*RECORDS SUPPLIED*:
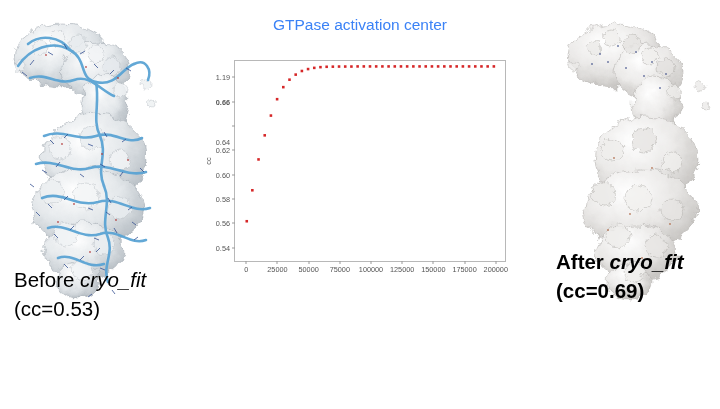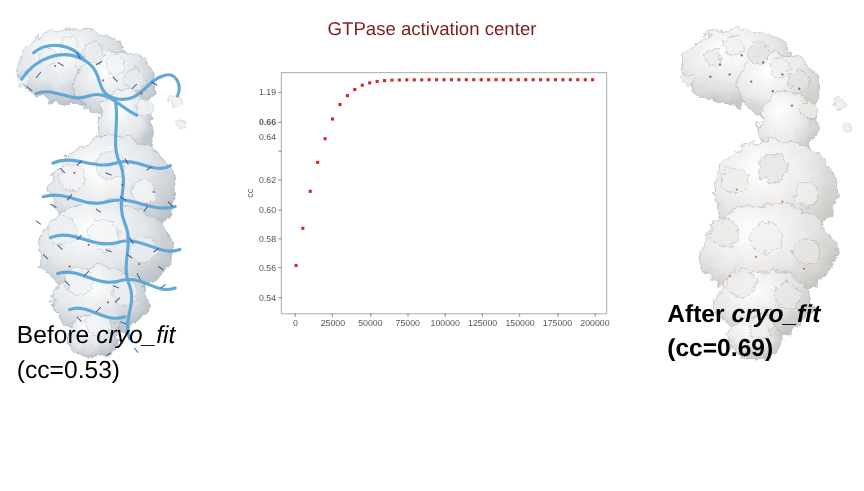--- a/index.html
+++ b/index.html
@@ -64,7 +64,7 @@
     width: 320px;
     text-align: center;
     font-size: 15.5px;
-    color: #7f1d1d;
+    color: #3b82f6;
     font-family: "Liberation Sans", sans-serif;
   }
   .plot-area {

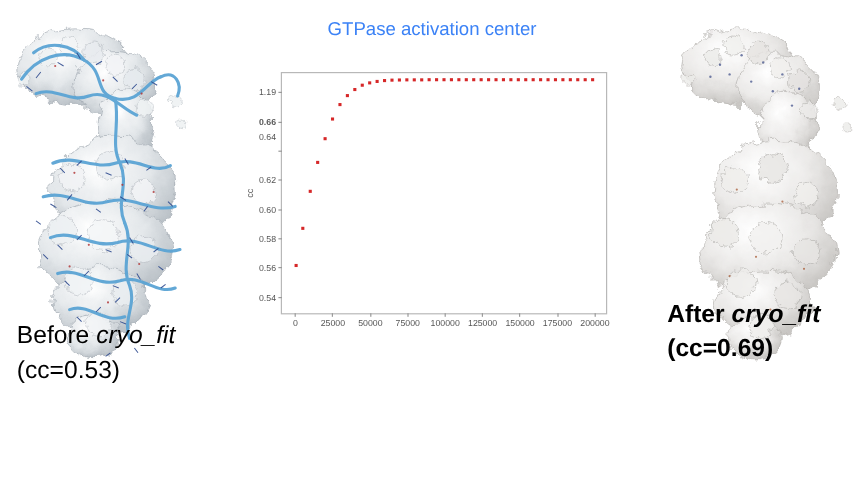--- a/index.html
+++ b/index.html
@@ -295,7 +295,7 @@
         <div class="ytick-mark" style="top: 113.777px;"></div>
         <div class="ytick-label" style="top: 89.4398px;">0.62</div>
         <div class="ytick-mark" style="top: 89.4398px;"></div>
-        <div class="ytick-label" style="top: 53px; margin-left: 44px;">0.64</div>
+        <div class="ytick-label" style="top: 81px; margin-left: 44px;">0.64</div>
         <div class="ytick-mark" style="top: 65.1024px;"></div>
         <div class="ytick-label" style="top: 40.7651px; font-weight: bold;">0.66</div>
         <div class="ytick-mark" style="top: 40.7651px;"></div>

*YOUR INSTRUCTIONS*: What is needed is the whole listing again, set down exactly, without its pictures.

*EXPECTED ANSWER*:
--- a/index.html
+++ b/index.html
@@ -64,7 +64,7 @@
     width: 320px;
     text-align: center;
     font-size: 15.5px;
-    color: #7f1d1d;
+    color: #3b82f6;
     font-family: "Liberation Sans", sans-serif;
   }
   .plot-area {

--- a/index.html
+++ b/index.html
@@ -295,7 +295,7 @@
         <div class="ytick-mark" style="top: 113.777px;"></div>
         <div class="ytick-label" style="top: 89.4398px;">0.62</div>
         <div class="ytick-mark" style="top: 89.4398px;"></div>
-        <div class="ytick-label" style="top: 53px; margin-left: 44px;">0.64</div>
+        <div class="ytick-label" style="top: 81px; margin-left: 44px;">0.64</div>
         <div class="ytick-mark" style="top: 65.1024px;"></div>
         <div class="ytick-label" style="top: 40.7651px; font-weight: bold;">0.66</div>
         <div class="ytick-mark" style="top: 40.7651px;"></div>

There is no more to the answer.